Все удивленно переглянулись. Никита Родионович почти выхватил газету из рук Гуго, прочел объявление про себя, потом вслух и застыл в недоуменной позе:
– Что за чертовщина… Неужели он?
Андрей рассмеялся:
– Мы с вами, Никита Родионович, все пережили: и марквардтов, и кибицев, и юргенсов, и гунке…
– Как же это так? – Никита Родионович задумался и, словно рассуждая с самим собой, медленно произнес: – В этом много непонятного. Как хотите, мне даже не верится, что речь идет о нашем шефе. Может быть, на тот свет отправился его однофамилец?

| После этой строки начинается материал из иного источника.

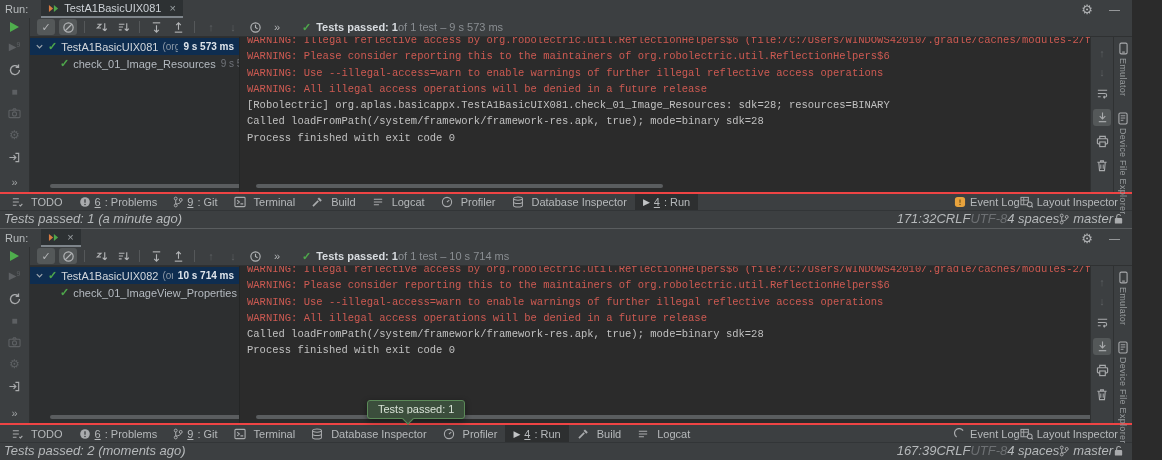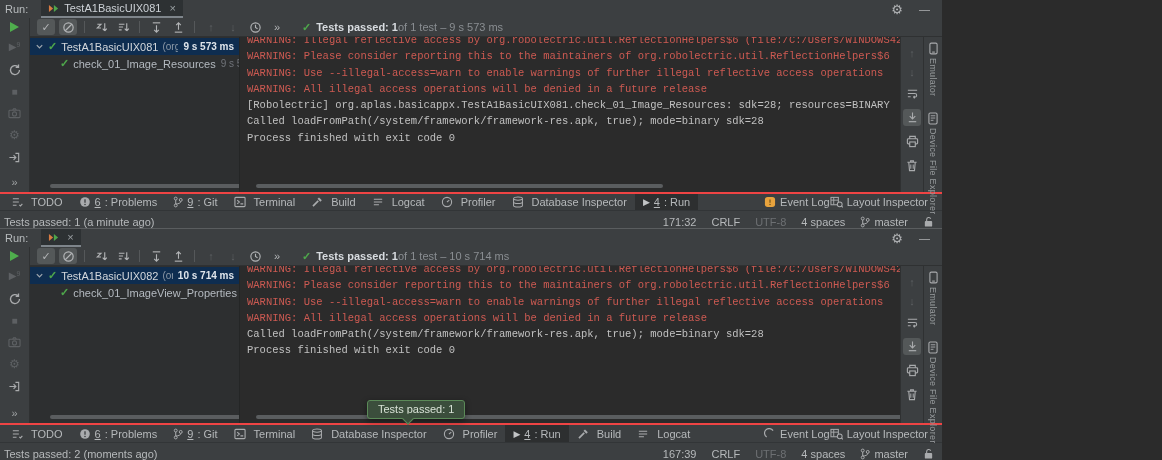--- a/index.html
+++ b/index.html
@@ -5,7 +5,7 @@
   * { margin:0; padding:0; box-sizing:border-box; }
   html,body { width:1162px; height:460px; overflow:hidden; background:#2b2b2b;
               font-family:"Liberation Sans",sans-serif; }
-  .win { position:relative; width:942px; background:#3c3f41; }
+  .win { position:relative; width:1132px; background:#3c3f41; }
   .win-top { height:228px; }
   .win-bottom { height:232px; border-top:1px solid #5a5d5f; }
 

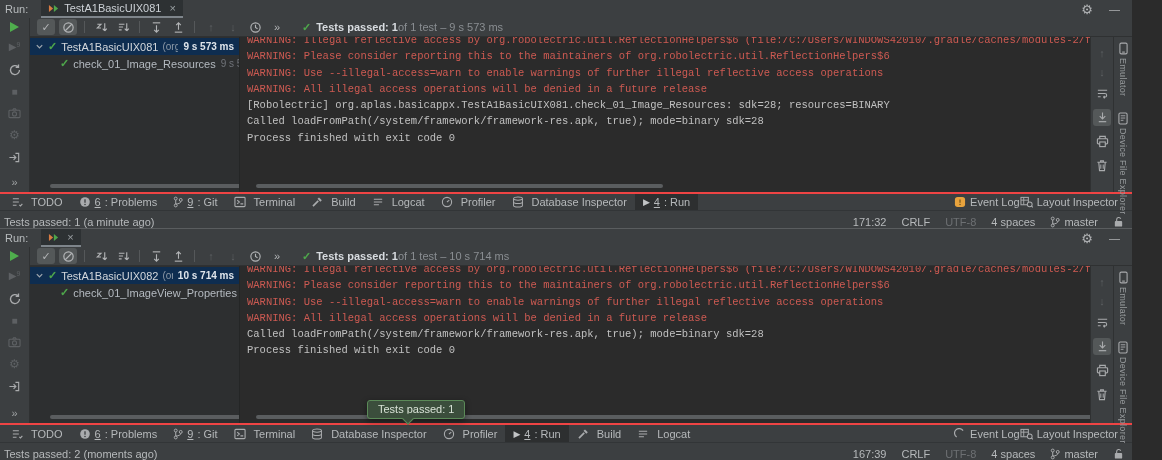--- a/index.html
+++ b/index.html
@@ -102,8 +102,8 @@
   .bbar-right .bitem { padding:0; }
 
   
-  .sbar { height:18px; background:#3c3f41; display:flex; align-items:flex-end; font-size:11px;
-          color:#b6b9bb; padding:0 8px 0 4px; border-top:1px solid #323537; }
+  .sbar { height:18px; background:#3c3f41; display:flex; align-items:flex-start; font-size:13px;
+          color:#b6b9bb; padding:0 8px 0 4px; border-top:1px solid #323537;font-style:italic; }
   .sbar-right { margin-left:auto; display:flex; align-items:center; gap:15px; }
   .dim2 { color:#6d7073; }
 

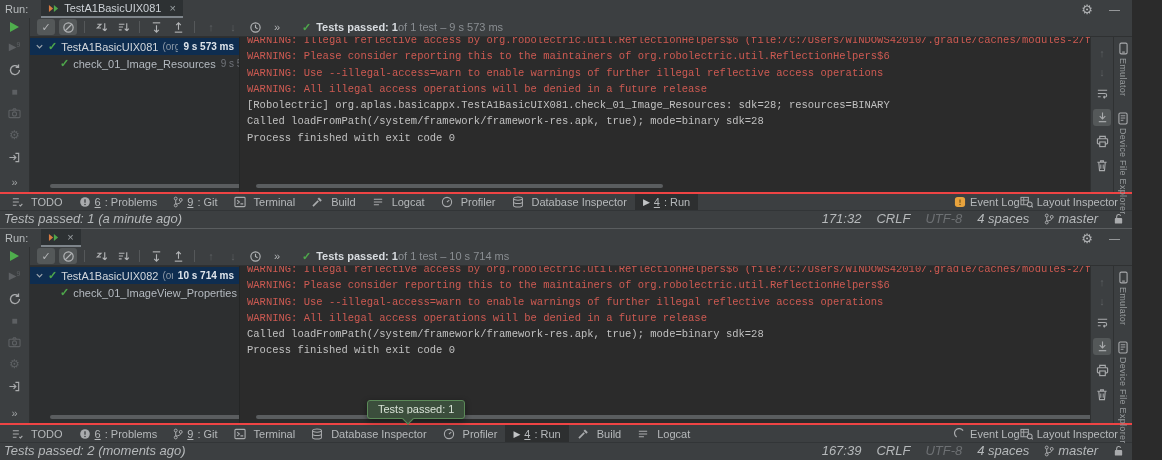--- a/index.html
+++ b/index.html
@@ -104,7 +104,7 @@
   
   .sbar { height:18px; background:#3c3f41; display:flex; align-items:flex-start; font-size:13px;
           color:#b6b9bb; padding:0 8px 0 4px; border-top:1px solid #323537;font-style:italic; }
-  .sbar-right { margin-left:auto; display:flex; align-items:center; gap:15px; }
+  .sbar-right { margin-left:auto; display:flex; align-items:center; }
   .dim2 { color:#6d7073; }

– А что, если сходить? – предложил Алим.
– Куда? – спросил Абих.
– К нему, в особняк.
Ожогин встал и взволнованно заходил по комнате. Объявление о смерти Юргенса спутало все карты. После долгой, напряженной работы друзья остались «у разбитого корыта». Все их шефы или сбежали, или арестованы, или умерли. К городу приближались американские войска. Они уже вошли в Кельн.
«Все рушится, и им теперь не до нас», – подумал Никита Родионович. Однако мысль о том, что объявление в газете не имеет отношения к их шефу, заставила Ожогина согласиться с предложением Алима и пойти в особняк.
У парадного подъезда резиденции Юргенса стояли два камуфлированных лимузина. Это было необычно: прежде машины никогда не задерживались у подъезда.
Служитель, впустивший Никиту Родионовича, казался растерянным.
– Вы слышали? – спросил он Ожогина.
Никита Родионович ответил, что узнал из газеты, но не поверил и пришел лично убедиться.
– Смерть никого и никогда не обманывает, – многозначительно произнес служитель и сокрушенно покачал головой. – Пойдемте, я вас проведу. Может быть, вы понадобитесь.
Мрачный зал был пуст. Из кабинета доносились сдержанные голоса. Ожогин постучал в дверь. Мужской голос разрешил войти.